1. L'Union européenne admet depuis longtemps que tous ses membres ne participent pas à toutes les politiques d'intégration qu'elle conduit. L'union monétaire en est un exemple. Il n'est pas le seul. Chacun comprend que ces formes de différenciation seront inévitables dans la grande Union de demain. Mais, à moins de prendre le risque d'une nouvelle fracture qui serait une source de faiblesse pour l'Europe, il est essentiel que la non-participation à certaines politiques soit la conséquence d'une incapacité ou d'un refus de participer et non d'une exclusion imposée.

 

2. La constitution d'un noyau exclusif qui ne serait pas conçu comme une avant-garde aurait pour effet immédiat d'accentuer l'inclination atlantique de nos nouveaux partenaires d'Europe centrale. Plusieurs des membres de l'eurozone ne nous suivraient pas dans une démarche d'exclusion. Faut-il renoncer à une participation britannique à l'Europe de la défense au moment même où Tony Blair se montre coopératif ? Imagine-t-on de refuser l'entrée du Royaume-Uni dans l'euro s'il était souhaité par les Britanniques ?

 

3. Pourquoi insulter l'avenir ? L'Europe politique se révèle plus difficile à construire que nous ne l'imaginions.
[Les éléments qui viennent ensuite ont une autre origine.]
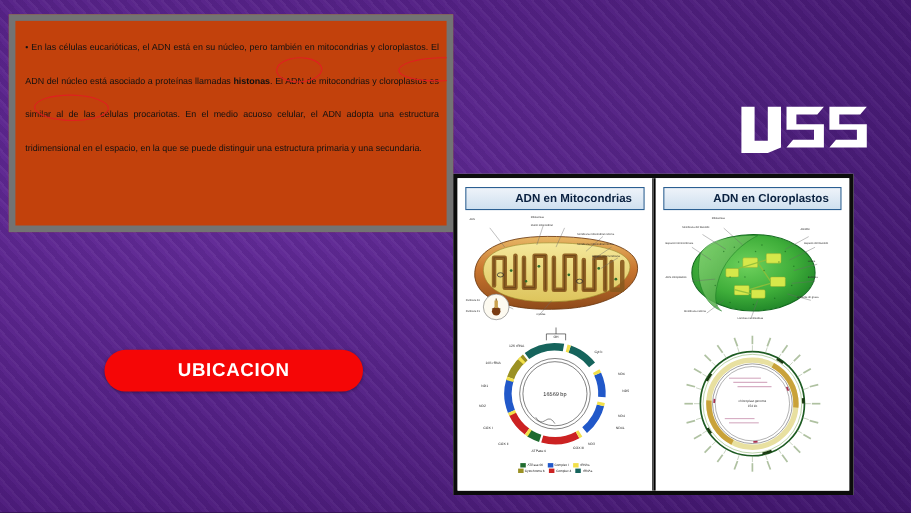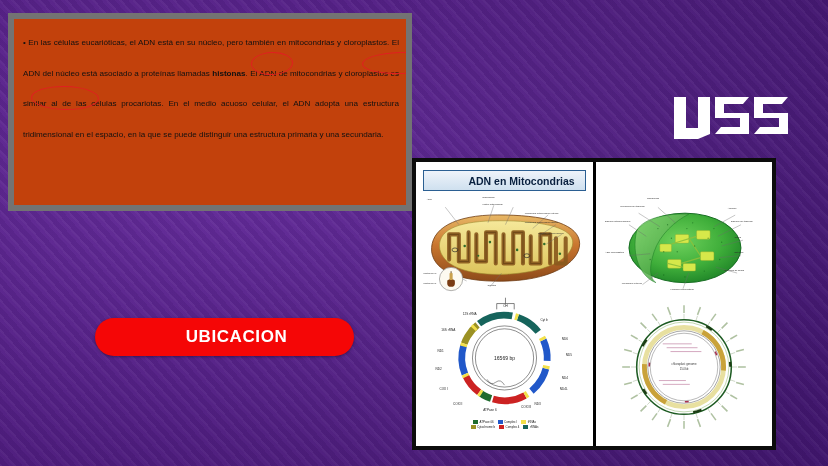"ADN en Cloroplastos" div.panel-head { html: none -> <div> <span>ADN en Cloroplastos</span> </div> }
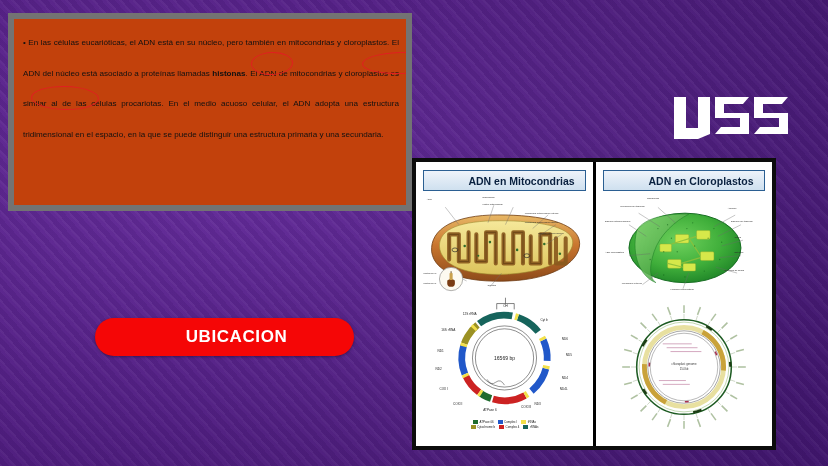"UBICACION" #ubicacion-btn { padding-left: 24px -> none }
Mais avoir contribué à démoraliser la direction soviétique par le succès de notre libre union, comparée à l'échec du Comecon, ainsi que l'a reconnu Gorbatchev, avoir exercé une influence modernisatrice et pacificatrice décisive dans les pays libérés de l'Est, y avoir consolidé des démocraties fragiles, n'est pas négligeable. N'est-il pas préférable d'avancer lentement avec le plus grand nombre possible de partenaires que prendre le risque de détruire un acquis que le monde nous envie.

 

L'Europe est plus politique et plus influente qu'elle n'en a elle-même conscience. Elle n'a sans doute pas vocation à devenir une superpuissance. Si elle poursuit sur la voie de l'Union et d'abord si elle mène à son terme son processus constituant, elle apparaîtra de plus en plus ce qu'elle est déjà, le modèle le plus achevé d'une gouvernance supranationale entre nations libres. Plutôt que prétendre au statut de superpuissance, elle pourrait s'accorder sur une ambition plus haute, celle de contribuer par son exemple autant que par son influence à cette « régulation négociée des affaires mondiales » que Michel Rocard appelle de ses vœux.